Столкнувшись с этим неприятным осознанием, люди обычно сдаются – все, кроме продюсеров. Продюсеры - берут телефон и звонят сценаристам.

Недавно я побывала на международной сценарной конференции «Stsenarist 2.0» в Таллине. (Кому интересно и не страшно пользоваться автопереводом – вот ее программа на эстонском: konverents2019.stsenaristid.ee/kava/.) Говоря о профессионализме, один из участников - видный сценарист и драматург из Финляндии – сказал: «Профессионал никогда не звонит со словами “У меня есть идея”. Профессионал звонит со словами “У меня есть история”».

Почему? Да потому что идея – это фикция. Долговое обязательство перед Вселенной, написанное вилами на воде.

Ведь как обычно выглядит идея? «Мальчик-сирота из современного захолустья открывает в себе дар волшебника». От этой идеи до семи томов «Гарри Поттера» - больше десяти лет ежедневного напряженного труда и восемь отказов от английских издательств, а еще развод, жизнь на пособии, презрение родственников, и т.п.

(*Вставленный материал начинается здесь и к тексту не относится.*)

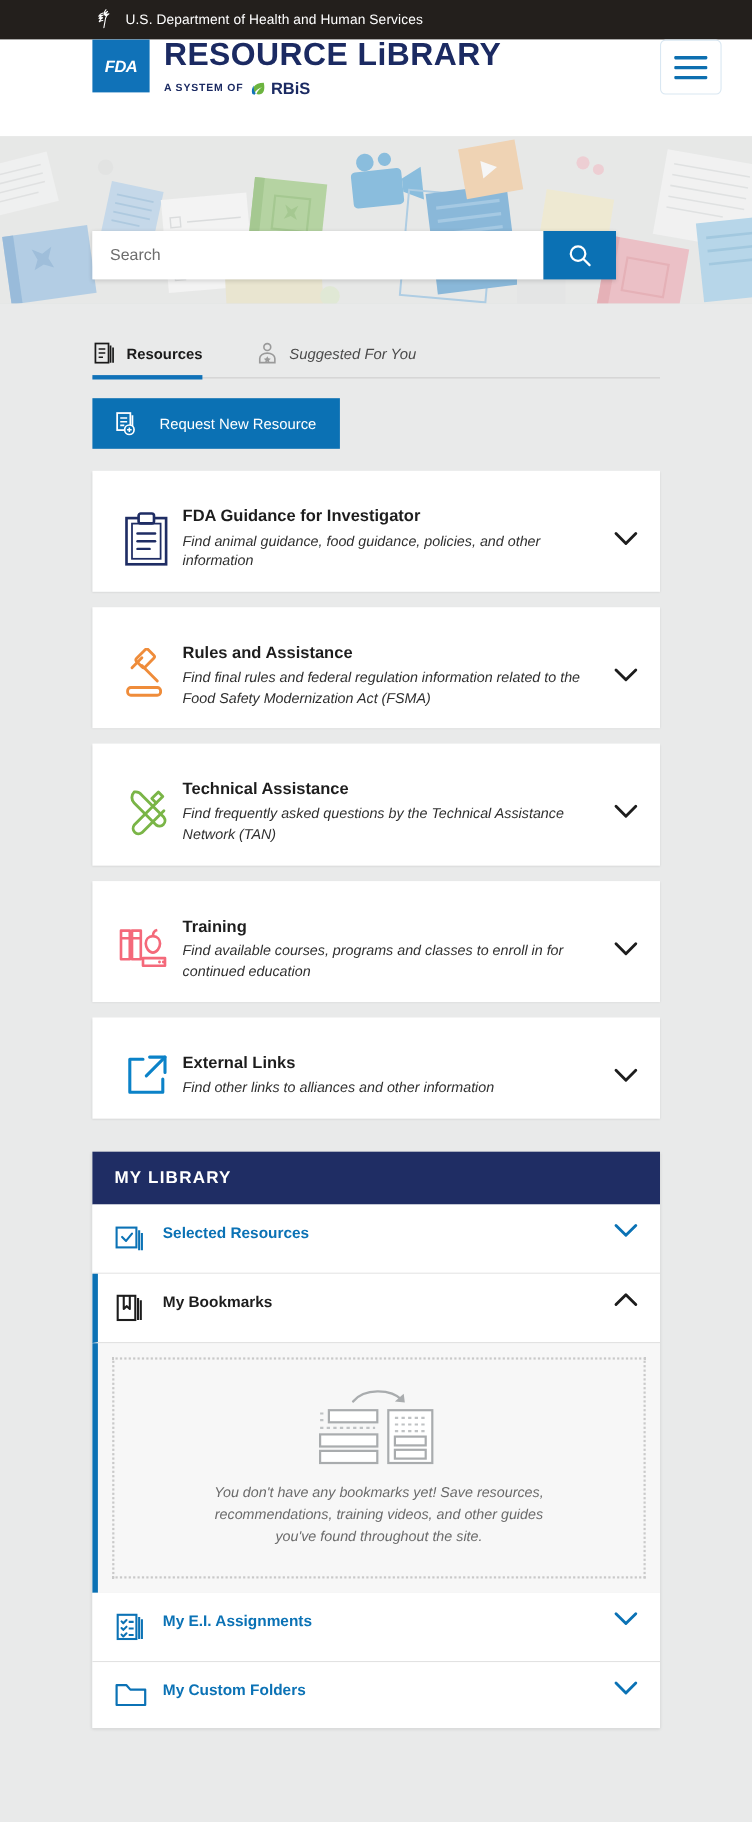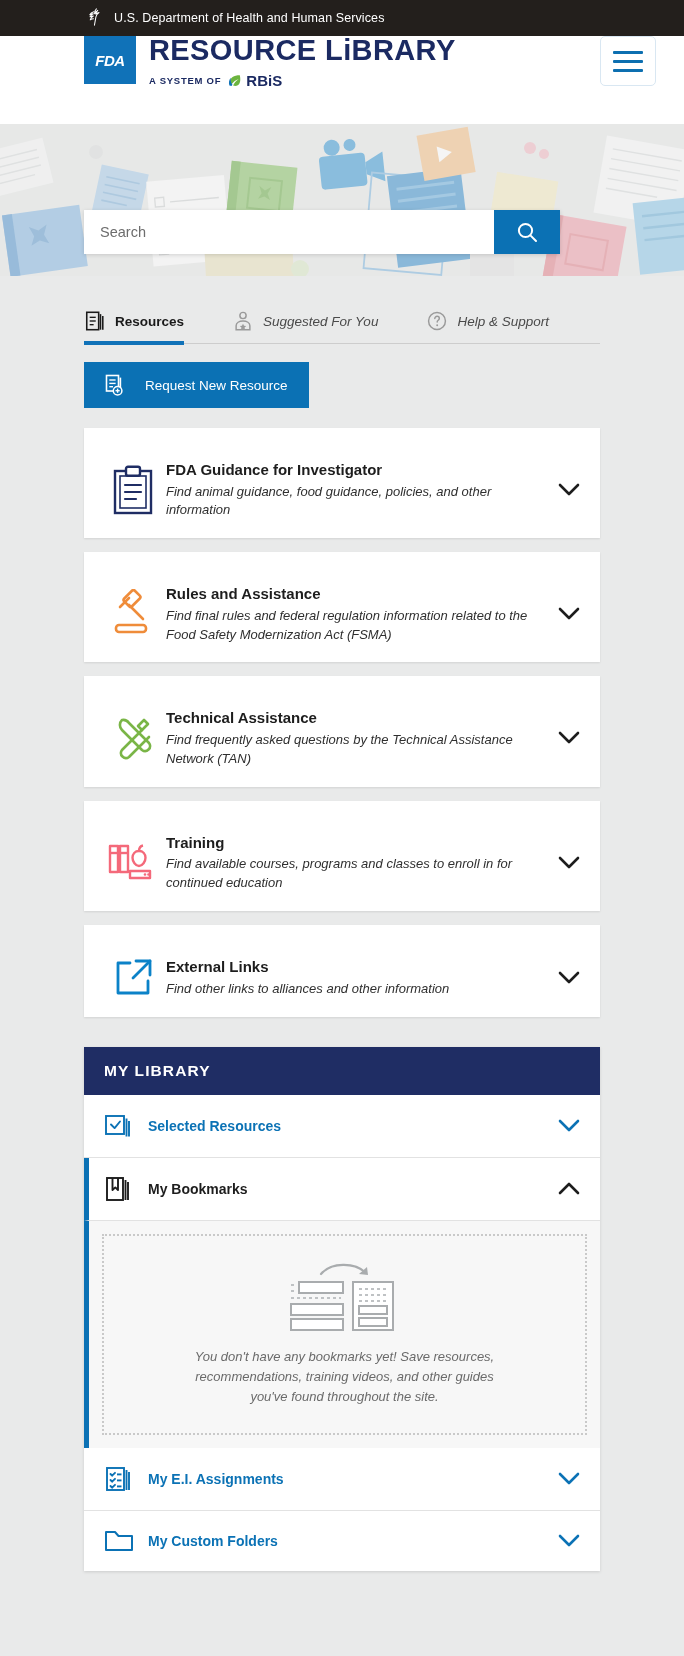"Help & Support" div.tab { html: <div> <svg> <circle></circle> <path></path> <circle></circle> </svg> <span>Help &amp; Support</span> </div> -> none }
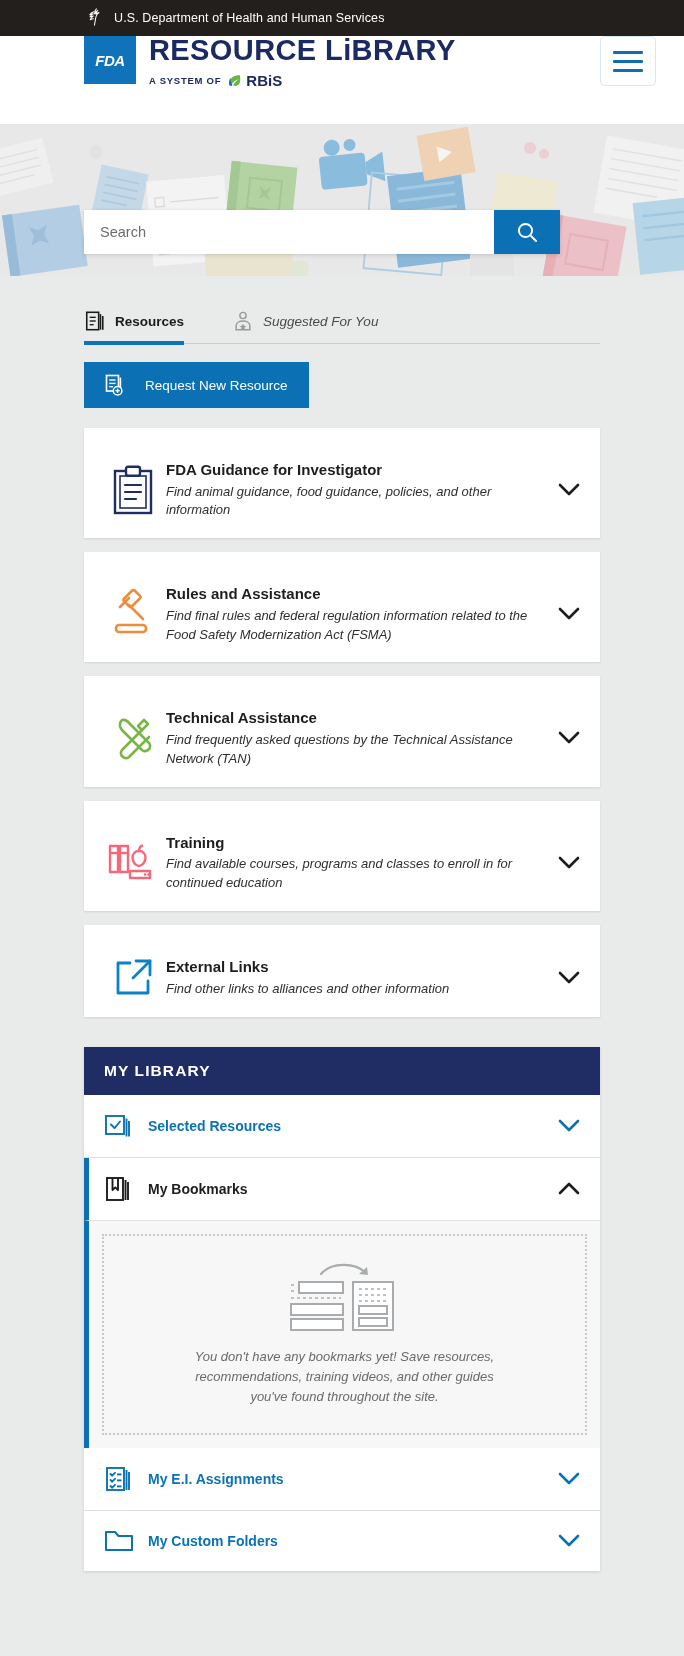"Selected Resources" .lib-row { align-items: center -> flex-start }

Скольким людям приходила в голову эта идея? Думаю, миллионам. Но расписать ее смогла только Роулинг – не в последнюю очередь потому, что она одна была готова ради этой идеи на такие жертвы. И, поскольку идея не охраняется авторским правом, никто из миллионов людей, наступивших ночью на кота и подумавших про мальчика с волшебной палочкой, не вправе предъявить Роулинг претензию и через это приобщиться к авторству «Гарри Поттера».

В кино тот, кто готов на жертвы, чтобы идея превратилась в конкретный осязаемый текст, - это обычно сценарист. А тот, кто стоит в титрах как автор этой самой идеи, - обычно продюсер. Это нормально (см. предыдущий абзац про авторское право), но по-человечески как-то обидно.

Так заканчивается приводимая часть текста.